---------- EXERCISE INPUTS ----------
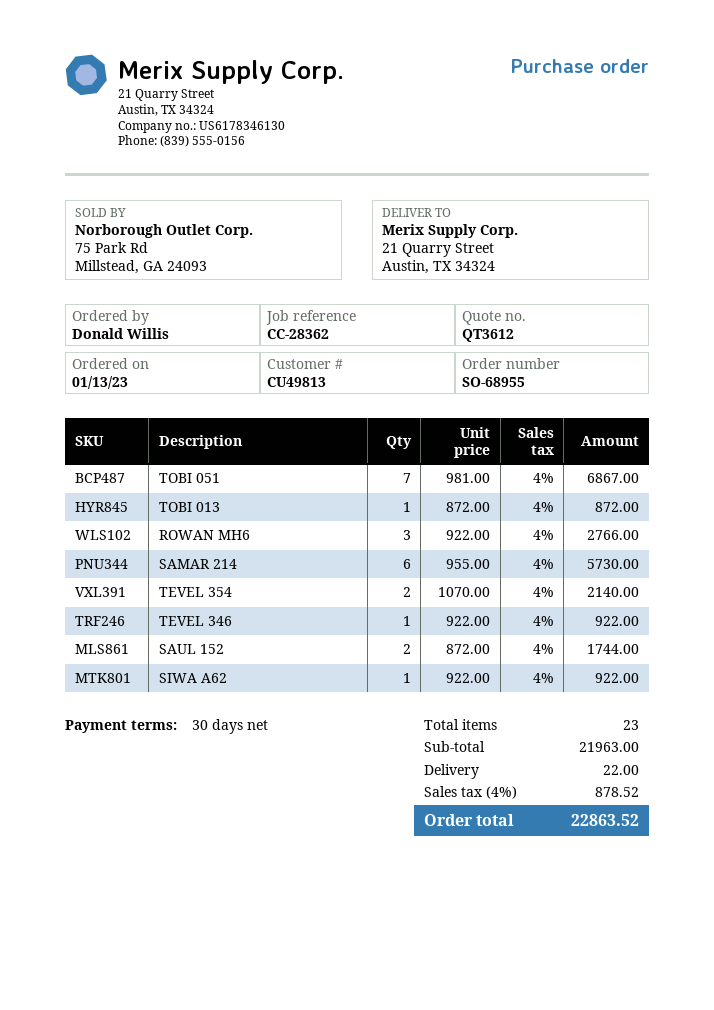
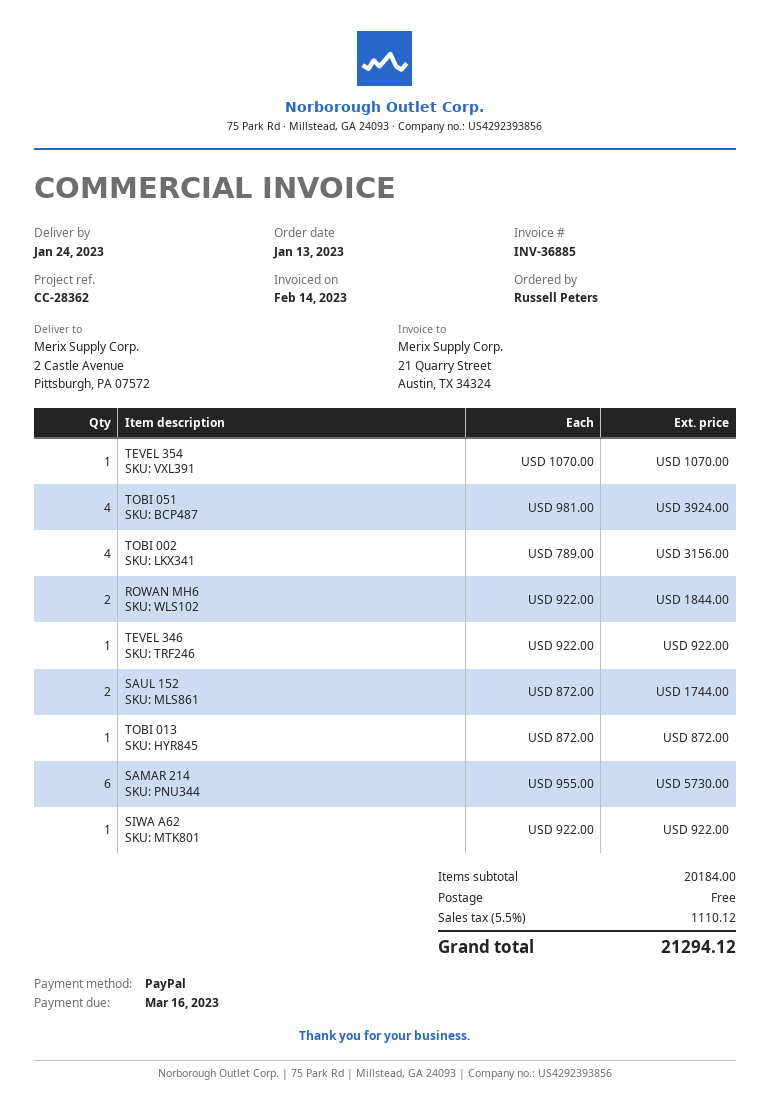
ordered by: Donald Willis -> Russell Peters
ship to: 21 Quarry Street, Austin, TX 34324 -> 2 Castle Avenue, Pittsburgh, PA 07572
TOBI 051: 7 x 981.00 = 6867.00 -> 4 x 981.00 = 3924.00
ROWAN MH6: 3 x 922.00 = 2766.00 -> 2 x 922.00 = 1844.00
TEVEL 354: 2 x 1070.00 = 2140.00 -> 1 x 1070.00 = 1070.00
TOBI 002: none -> 4 x 789.00 = 3156.00
subtotal: 21963.00 -> 20184.00
shipping: 22.00 -> 0.00
tax: 4% = 878.52 -> 5.5% = 1110.12
total: 22863.52 -> 21294.12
----------
▶ **BRIEF**
Exactly and only the lines from the line containing "TEVEL 354: 2" through the last line of the entries should be copied, both ends included.

▶ **WRITTEN ANSWER**
TEVEL 354: 2 x 1070.00 = 2140.00 -> 1 x 1070.00 = 1070.00
TOBI 002: none -> 4 x 789.00 = 3156.00
subtotal: 21963.00 -> 20184.00
shipping: 22.00 -> 0.00
tax: 4% = 878.52 -> 5.5% = 1110.12
total: 22863.52 -> 21294.12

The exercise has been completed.